▸ Try it:
In this exercise, write out the data word for word and leave every image out.
Start of Block
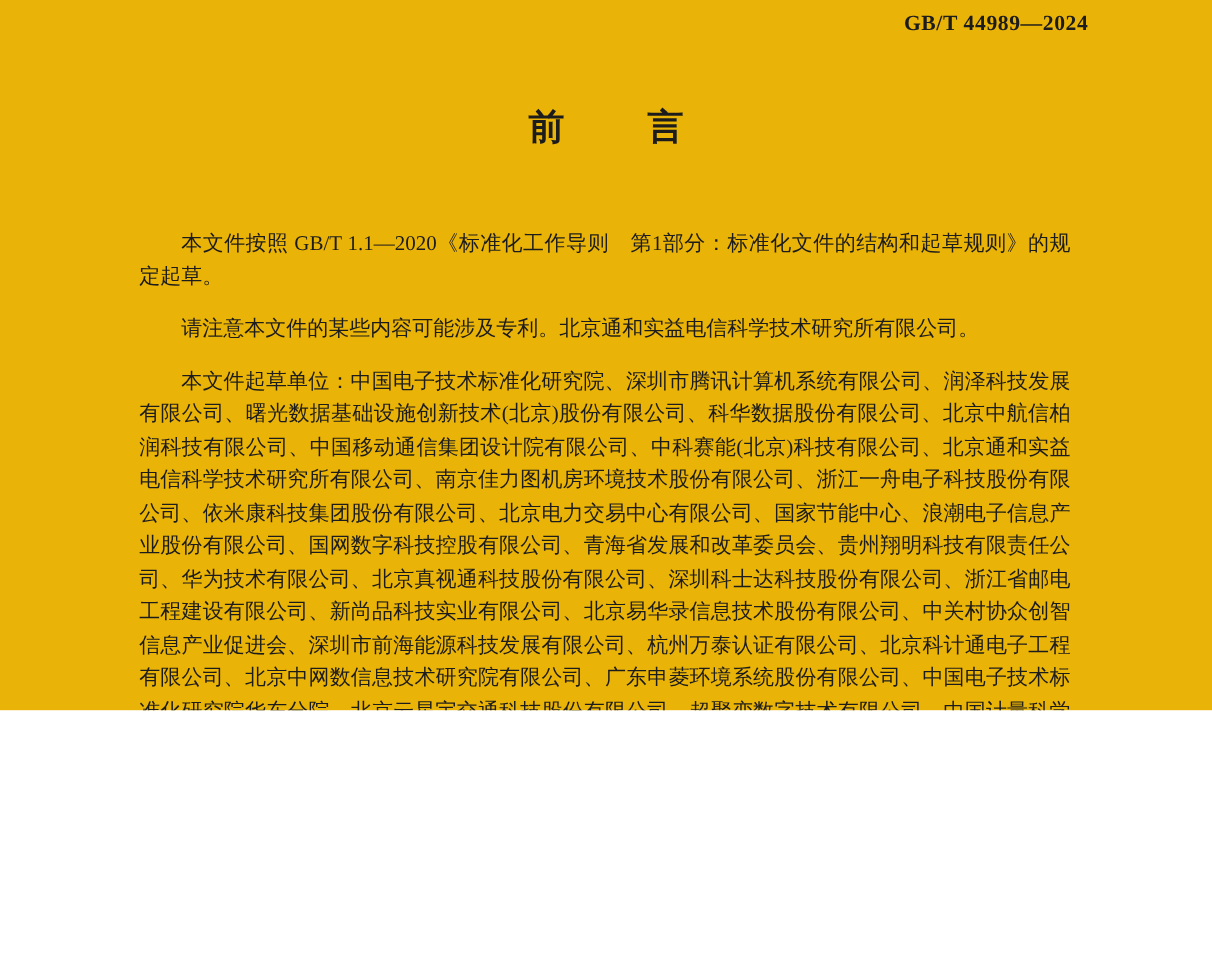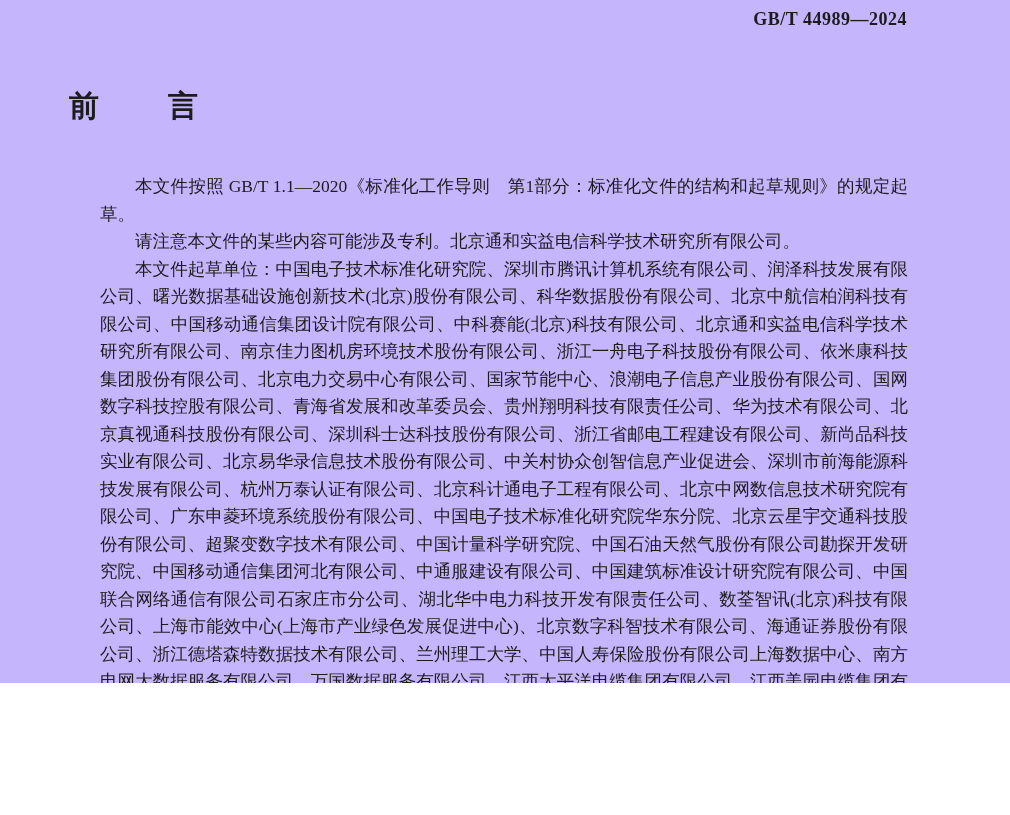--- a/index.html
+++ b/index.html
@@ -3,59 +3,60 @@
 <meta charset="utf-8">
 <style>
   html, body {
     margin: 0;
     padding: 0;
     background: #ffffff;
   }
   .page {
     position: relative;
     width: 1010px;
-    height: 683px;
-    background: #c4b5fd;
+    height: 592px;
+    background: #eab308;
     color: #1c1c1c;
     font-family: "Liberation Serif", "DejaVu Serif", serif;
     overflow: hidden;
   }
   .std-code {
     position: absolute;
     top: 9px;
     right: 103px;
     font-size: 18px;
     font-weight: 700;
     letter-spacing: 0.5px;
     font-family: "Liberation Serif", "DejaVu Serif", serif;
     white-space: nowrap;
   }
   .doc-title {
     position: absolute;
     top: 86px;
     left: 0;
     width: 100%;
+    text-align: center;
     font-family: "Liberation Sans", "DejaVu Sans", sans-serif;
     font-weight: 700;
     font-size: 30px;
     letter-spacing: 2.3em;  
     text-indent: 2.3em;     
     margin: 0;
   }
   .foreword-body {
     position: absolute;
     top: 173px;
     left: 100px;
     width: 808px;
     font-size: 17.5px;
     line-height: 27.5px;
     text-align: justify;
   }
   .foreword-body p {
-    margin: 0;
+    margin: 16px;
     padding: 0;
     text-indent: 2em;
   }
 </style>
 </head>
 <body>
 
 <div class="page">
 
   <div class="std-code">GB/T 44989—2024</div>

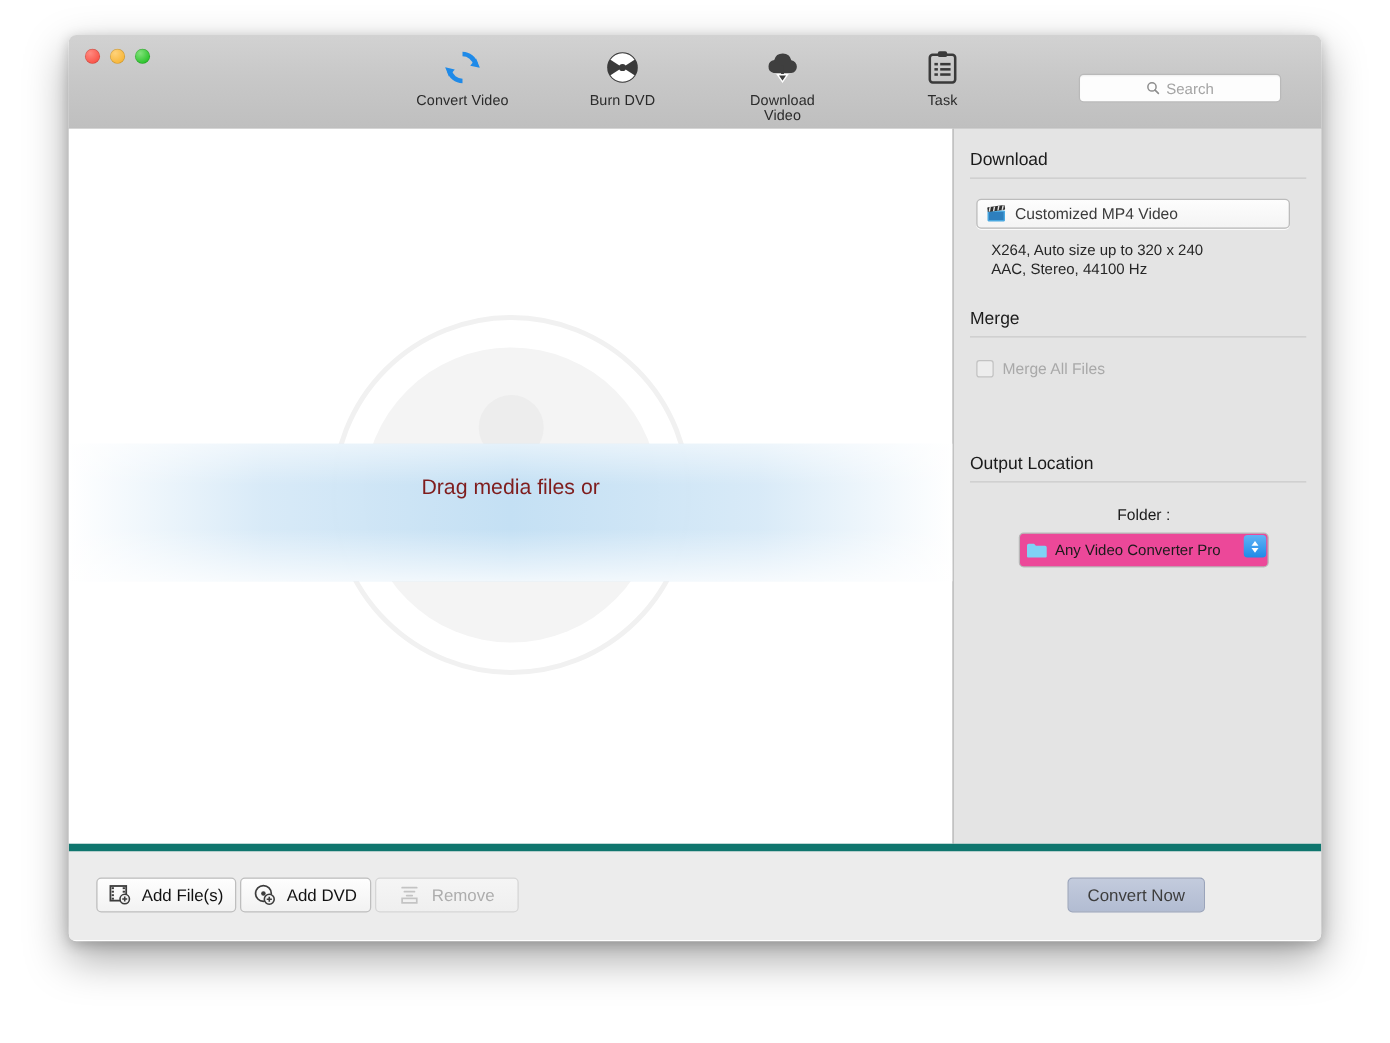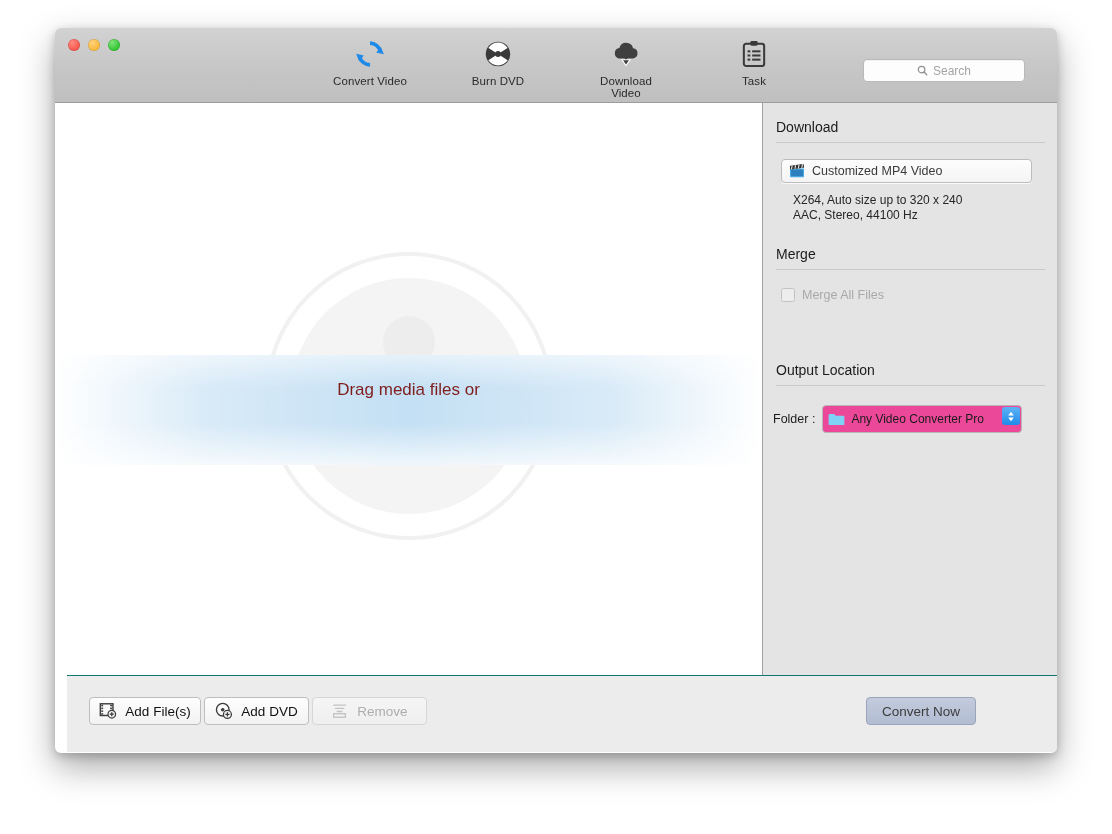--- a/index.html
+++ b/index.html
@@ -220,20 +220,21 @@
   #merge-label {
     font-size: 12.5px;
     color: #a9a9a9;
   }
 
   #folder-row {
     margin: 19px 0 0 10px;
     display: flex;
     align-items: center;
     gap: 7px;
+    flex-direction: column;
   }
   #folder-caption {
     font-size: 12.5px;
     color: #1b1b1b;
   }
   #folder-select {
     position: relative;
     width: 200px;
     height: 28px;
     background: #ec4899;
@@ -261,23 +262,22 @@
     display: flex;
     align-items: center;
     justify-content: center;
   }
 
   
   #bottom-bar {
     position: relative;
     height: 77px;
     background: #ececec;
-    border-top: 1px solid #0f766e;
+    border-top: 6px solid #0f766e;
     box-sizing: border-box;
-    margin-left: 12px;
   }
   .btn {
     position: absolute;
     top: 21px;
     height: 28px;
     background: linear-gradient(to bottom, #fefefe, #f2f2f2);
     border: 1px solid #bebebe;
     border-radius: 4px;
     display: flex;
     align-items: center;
End of Block
▸ Written answer:
--- a/index.html
+++ b/index.html
@@ -3,59 +3,60 @@
 <meta charset="utf-8">
 <style>
   html, body {
     margin: 0;
     padding: 0;
     background: #ffffff;
   }
   .page {
     position: relative;
     width: 1010px;
-    height: 683px;
-    background: #c4b5fd;
+    height: 592px;
+    background: #eab308;
     color: #1c1c1c;
     font-family: "Liberation Serif", "DejaVu Serif", serif;
     overflow: hidden;
   }
   .std-code {
     position: absolute;
     top: 9px;
     right: 103px;
     font-size: 18px;
     font-weight: 700;
     letter-spacing: 0.5px;
     font-family: "Liberation Serif", "DejaVu Serif", serif;
     white-space: nowrap;
   }
   .doc-title {
     position: absolute;
     top: 86px;
     left: 0;
     width: 100%;
+    text-align: center;
     font-family: "Liberation Sans", "DejaVu Sans", sans-serif;
     font-weight: 700;
     font-size: 30px;
     letter-spacing: 2.3em;  
     text-indent: 2.3em;     
     margin: 0;
   }
   .foreword-body {
     position: absolute;
     top: 173px;
     left: 100px;
     width: 808px;
     font-size: 17.5px;
     line-height: 27.5px;
     text-align: justify;
   }
   .foreword-body p {
-    margin: 0;
+    margin: 16px;
     padding: 0;
     text-indent: 2em;
   }
 </style>
 </head>
 <body>
 
 <div class="page">
 
   <div class="std-code">GB/T 44989—2024</div>

--- a/index.html
+++ b/index.html
@@ -220,20 +220,21 @@
   #merge-label {
     font-size: 12.5px;
     color: #a9a9a9;
   }
 
   #folder-row {
     margin: 19px 0 0 10px;
     display: flex;
     align-items: center;
     gap: 7px;
+    flex-direction: column;
   }
   #folder-caption {
     font-size: 12.5px;
     color: #1b1b1b;
   }
   #folder-select {
     position: relative;
     width: 200px;
     height: 28px;
     background: #ec4899;
@@ -261,23 +262,22 @@
     display: flex;
     align-items: center;
     justify-content: center;
   }
 
   
   #bottom-bar {
     position: relative;
     height: 77px;
     background: #ececec;
-    border-top: 1px solid #0f766e;
+    border-top: 6px solid #0f766e;
     box-sizing: border-box;
-    margin-left: 12px;
   }
   .btn {
     position: absolute;
     top: 21px;
     height: 28px;
     background: linear-gradient(to bottom, #fefefe, #f2f2f2);
     border: 1px solid #bebebe;
     border-radius: 4px;
     display: flex;
     align-items: center;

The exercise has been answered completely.